Which lines of the listing hold the string "Umbrella"? Copy those lines.

═══ Dataset records

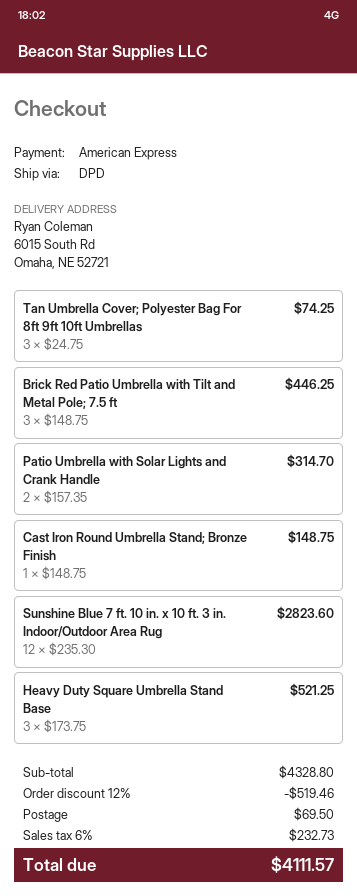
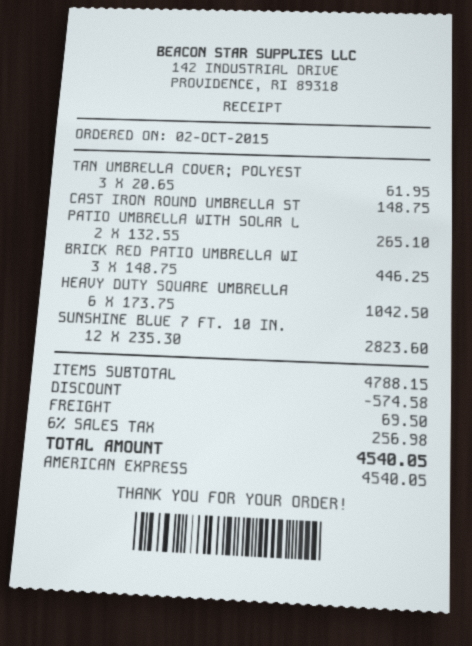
Tan Umbrella Cover; Polyester Bag For 8ft 9ft 10ft Umbrellas: 3 x 24.75 = 74.25 -> 3 x 20.65 = 61.95
Patio Umbrella with Solar Lights and Crank Handle: 2 x 157.35 = 314.70 -> 2 x 132.55 = 265.10
Heavy Duty Square Umbrella Stand Base: 3 x 173.75 = 521.25 -> 6 x 173.75 = 1042.50
subtotal: 4328.80 -> 4788.15
discount: 519.46 -> 574.58
tax: 6% = 232.73 -> 6% = 256.98
total: 4111.57 -> 4540.05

══════

Task solution =
Tan Umbrella Cover; Polyester Bag For 8ft 9ft 10ft Umbrellas: 3 x 24.75 = 74.25 -> 3 x 20.65 = 61.95
Patio Umbrella with Solar Lights and Crank Handle: 2 x 157.35 = 314.70 -> 2 x 132.55 = 265.10
Heavy Duty Square Umbrella Stand Base: 3 x 173.75 = 521.25 -> 6 x 173.75 = 1042.50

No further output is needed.